Visual tracking and recognition of the human hand

Intelligent human-computer interaction has long been a heated area of research. Many vision-based hand gesture tracking and recognition approaches are proposed. However, most of them are either confined to a fixed set of static gestures or only able to track 2D global hand motion. In order to recognize natural hand gestures such as those in sign language, we need to track articulated hand motion in real time. It remains an open problem due to high degrees of freedom of the hand, self-occlusion, variable views, and lighting. This dissertation focuses on automatic recovery of three-dimensional hand motion from one or more views. The problem of hand tracking is formulated as Bayesian filtering. A 3D kinematic hand model is used to generate contours. Landmark points around the contours are matched with the edge and skin color features extracted from the input image. Therefore, the parameters of the kinematic hand constitute the state space and the image features are the observations. Our tracking framework is analysis-by-synthesis; that is, we generate a set of hypotheses based on the previous tracking results and evaluate the hypotheses by matching with the input images.

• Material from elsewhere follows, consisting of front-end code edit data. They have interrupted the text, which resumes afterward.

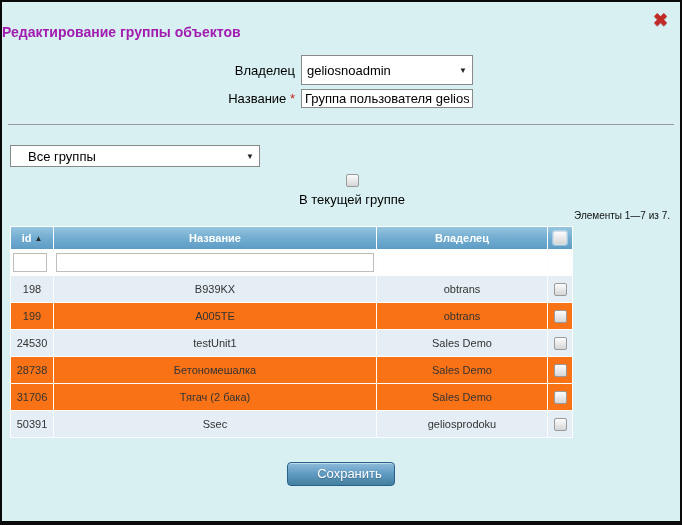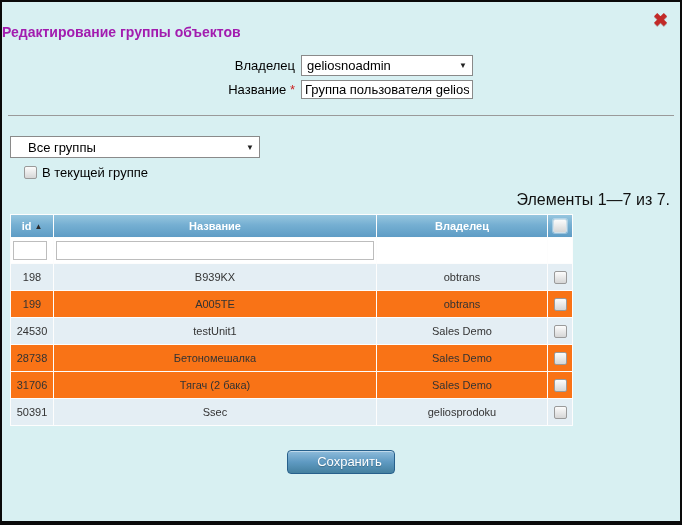--- a/index.html
+++ b/index.html
@@ -37,7 +37,7 @@
   .req { color: #cc2222; }
 
   .selectbox {
-    width: 172px; height: 21px;
+    width: 172px; height: 30px;
     border: 1px solid #8a8a8a; background: #fff;
     display: flex; align-items: center; justify-content: space-between;
     padding: 0 5px; font-size: 13px; cursor: pointer;

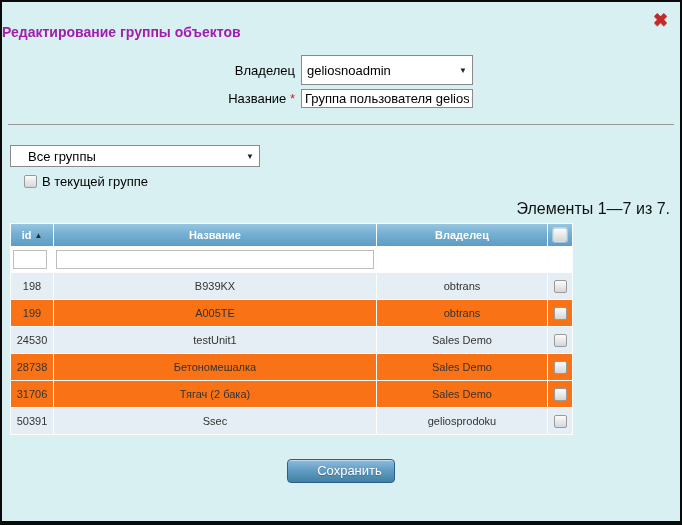--- a/index.html
+++ b/index.html
@@ -55,7 +55,7 @@
 
   .filters { margin: 20px 0 0 8px; }
   .selectbox.wide { width: 250px; height: 22px; padding-left: 17px; }
-  .chk-row { display: flex; align-items: center; margin: 7px 0 0 14px; font-size: 13px; gap: 5px; }
+  .chk-row { display: flex; align-items: center; margin: 7px 0 0 14px; font-size: 13px; gap: 5px; flex-direction: column; }
 
   .pager { text-align: right; margin: 11px 10px 5px 0; font-size: 16px; color: #111; }
 

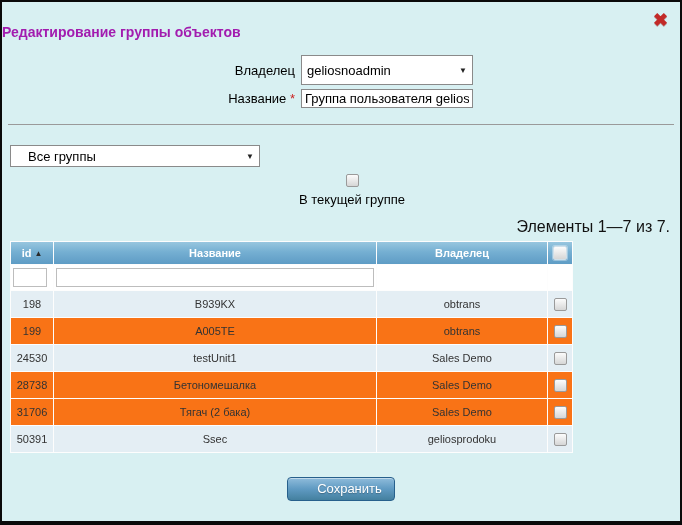--- a/index.html
+++ b/index.html
@@ -57,7 +57,7 @@
   .selectbox.wide { width: 250px; height: 22px; padding-left: 17px; }
   .chk-row { display: flex; align-items: center; margin: 7px 0 0 14px; font-size: 13px; gap: 5px; flex-direction: column; }
 
-  .pager { text-align: right; margin: 11px 10px 5px 0; font-size: 16px; color: #111; }
+  .pager { text-align: right; margin: 3px 10px 5px 0; font-size: 10px; color: #111; }
 
   table.grid {
     width: 563px; margin-left: 8px;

In order to track efficiently, the number of hypotheses should be small. Meanwhile, the hypotheses should to be close to the actual hand configuration. To accomplish this task we need two components: (1) A dynamic model of the hand to predict the finger motion given current configuration, and (2) a fast and accurate likelihood evaluation algorithm. For the first component, we propose an eigen dynamic analysis (EDA) method to model the finger dynamics. This serves as the top-down guideline for generating hypotheses. For the second component, we propose a new feature called likelihood edge to match the landmark points on the contour with feature points in the image. To automatically initialize and recover from loss-track, we proposed a bottom-up posture recognition algorithm. It collectively matches the local features in a single image with those in the image database. Through quantitative and visual experimental results, we demonstrate the effectiveness of our approach and point out its limitations.